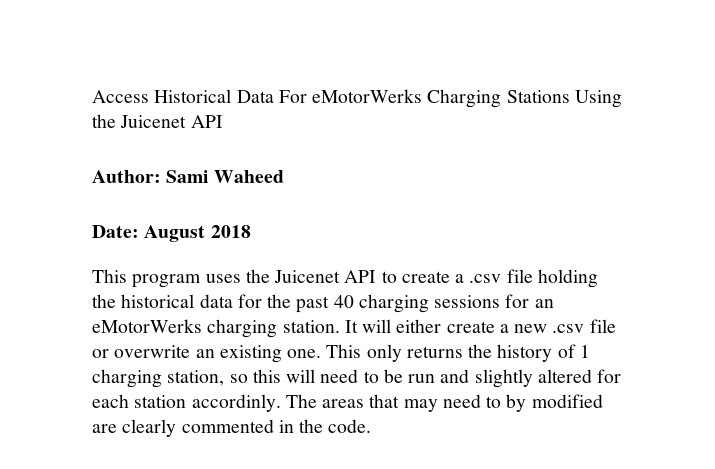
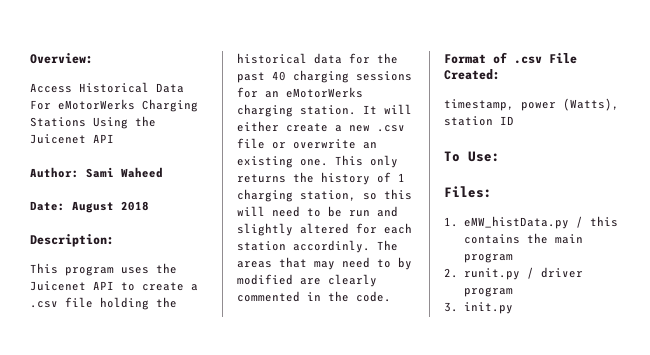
+ Overview:
+ Description:
+ Format of .csv File Created:
+ timestamp, power (Watts), station ID
+ To Use:
+ Files:
+ 1. eMW_histData.py / this contains the main program
+ 2. runit.py / driver program
+ 3. init.py

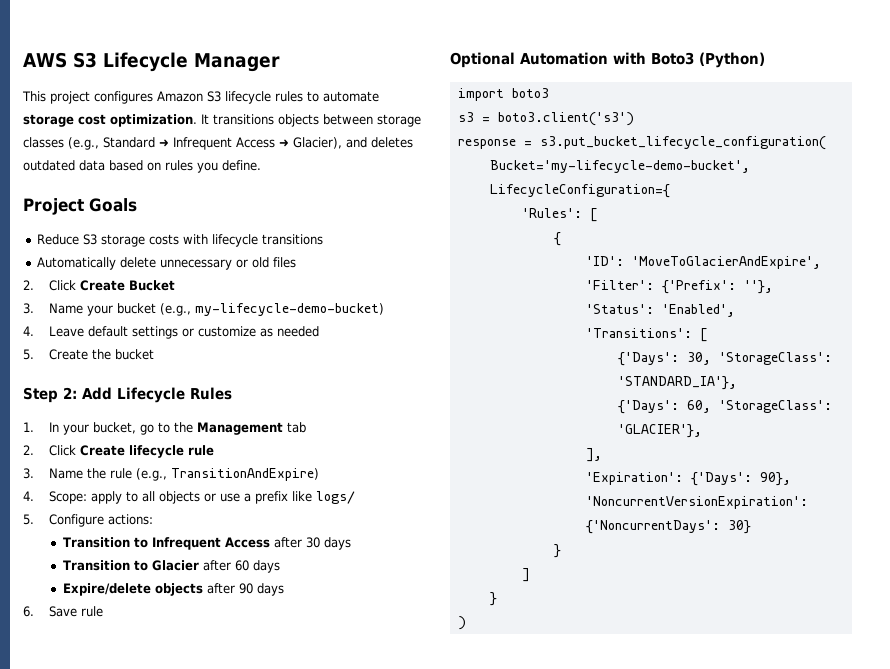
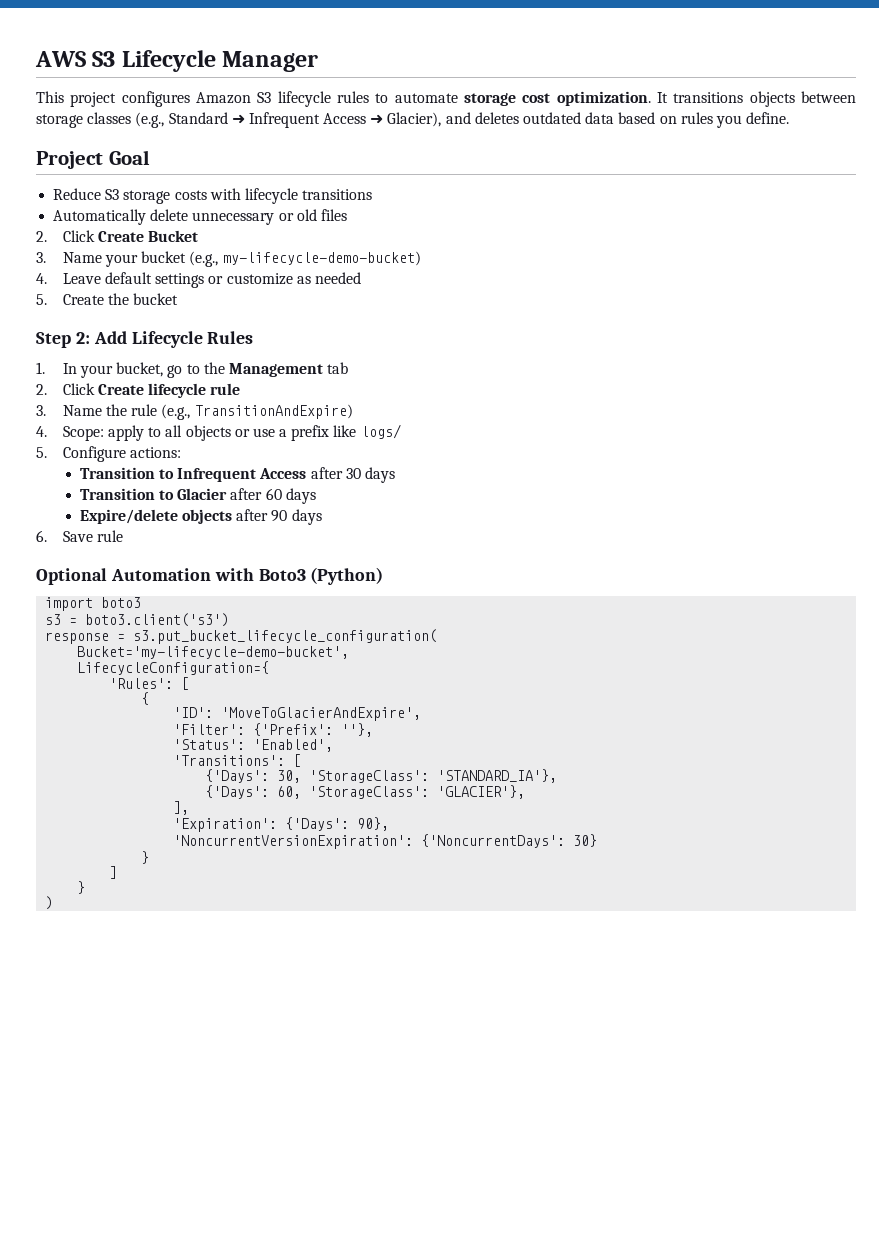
- Project Goals
+ Project Goal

> **Instructions to follow**
Although the records contain pictures, print only the rest, exactly as written.

> **Problem solution**
+ Overview:
+ Description:
+ Format of .csv File Created:
+ timestamp, power (Watts), station ID
+ To Use:
+ Files:
+ 1. eMW_histData.py / this contains the main program
+ 2. runit.py / driver program
+ 3. init.py

- Project Goals
+ Project Goal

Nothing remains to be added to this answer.